7.       Neuro-Sciences, the Human Brain and Learning: This point I make is to do with the model of the human being as we know it! What began as forays in the affective domain through Emotional Intelligence is now more about the social nature of our brains and alternate neural pathways that can lead to new habit formation and more successful behaviors. Recently, while at the Christian Medical College, Vellore, doctors shared with me the case of a patient who after suffering a stroke lost the ability to speak, but started singing a hymn when his wife at his bedside took to singing it herself in the hospital ward. How exactly the neural connections bypass speech areas and allow for singing are still being studied. From area-specific intelligences of the brain, we are now confronted with emerging knowledge of the plasticity of the brain and positive modeling of success behaviors. This adds to the ‘wholeness’ perspective or the meaningful relatedness to the whole. Unlike the distinct intelligences of spatial, speech, emotional, math and the like, we are now coming to recognize the holistic nature of man’s essential being. It is the model of the human being in all of this which will be the point of interest to learning and development professionals. 

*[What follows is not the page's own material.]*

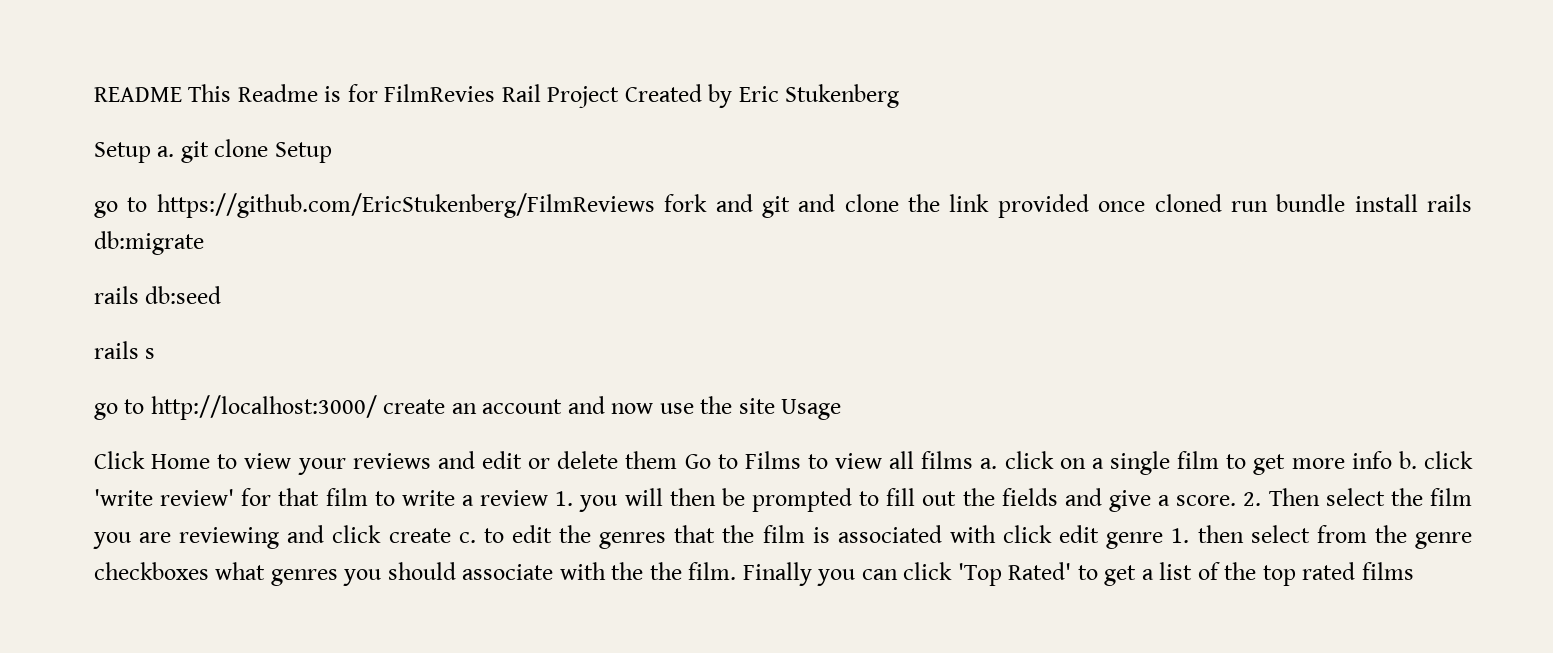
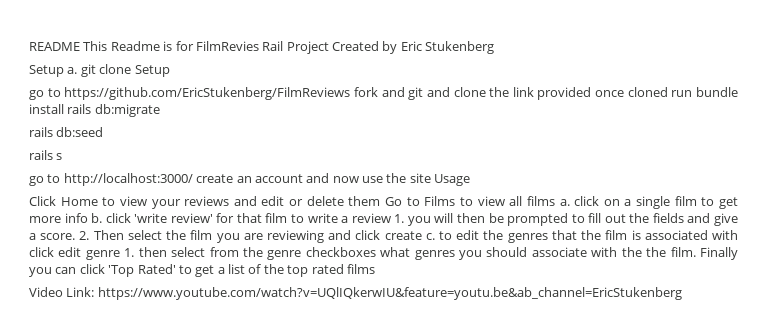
+ Video Link: https://www.youtube.com/watch?v=UQlIQkerwIU&feature=youtu.be&ab_channel=EricStukenberg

Philosophically speaking, we are coming close to recognizing the responsibility of business in the holistic development of human resources. We should therefore look forward to unconventional themes like IIM (B)’s forthcoming January 2012 seminar “The Spiritual Challenge in Management: What is to be done?” with as much awe as humility
[6], for such may mean revisiting or reprogramming paradigms about human potential.  Perhaps we need to be acknowledging the potential of our subconscious minds more than we did in formal organisations. Less said about certainty and uncertainty in this piece the better, I assume.

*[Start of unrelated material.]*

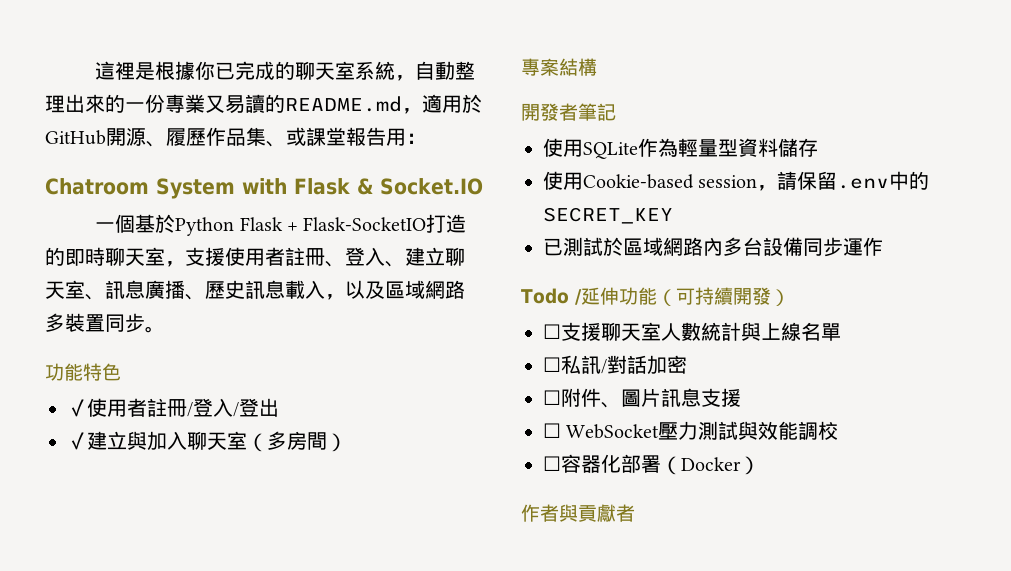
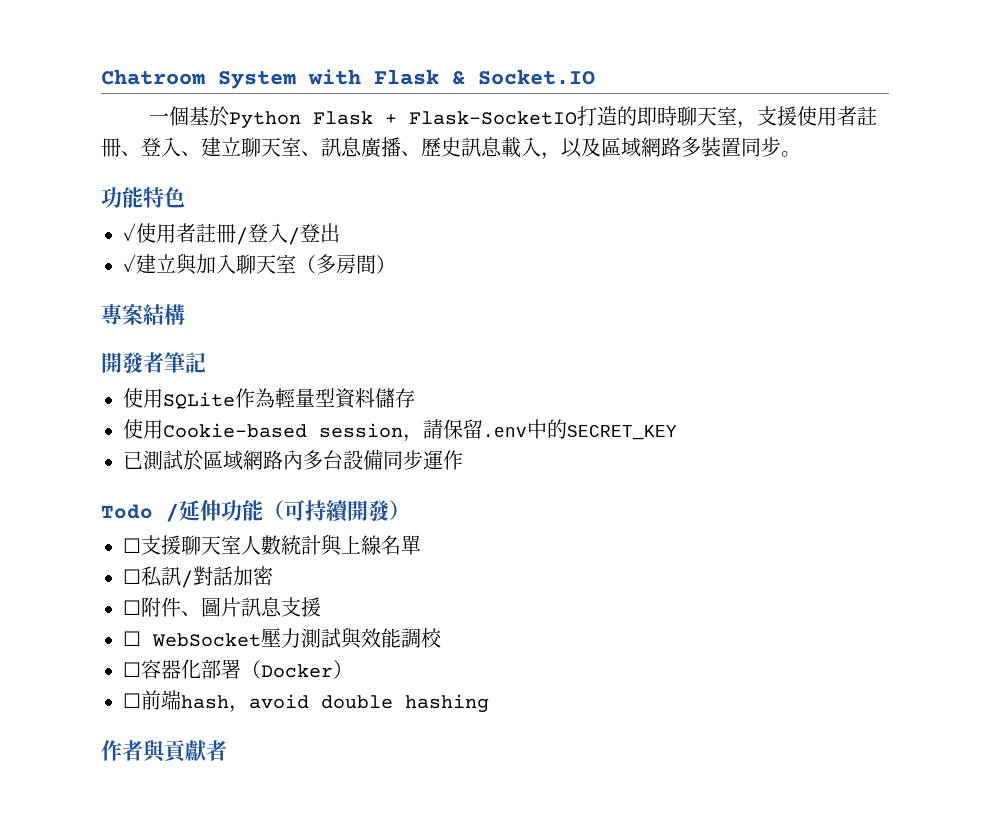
- 這裡是根據你已完成的聊天室系統，自動整理出來的一份專業又易讀的README.md，適用於GitHub開源、履歷作品集、或課堂報告用：
+ ☐前端hash，avoid double hashing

8.       Social Commitment and Development: Social learning is achieved through the interactions among people, behavior, and the environment. The individual learns behaviors by observing and imitating others. The rates at which individuals learn and respond will require mature understanding from professionals who engage in learning and development services. Firms that demonstrate commitment to social causes will do so through consistency in their espoused causes and the depth to which their commitment is fulfilled. If such causes do not involve the people being affected, development does not leave the experiential touchstone on which a firm’s identity is imprinted. Communities keep richer memories of institutional impact than what even the organized sector has managed to via its knowledge management systems in India. Symbolic processes, self-control, and self-efficacy are all important in social learning. Hence, reputation that involves brand – traditionally a responsibility of Marketing and Quality, identity – traditionally a responsibility of Leadership; and social responsibility – traditionally associated with Founder Membership – all will need newer coalescence merely to appear coherent with an organization’s stakeholders. Such newer loops in learning have to be mapped for organisational effectiveness.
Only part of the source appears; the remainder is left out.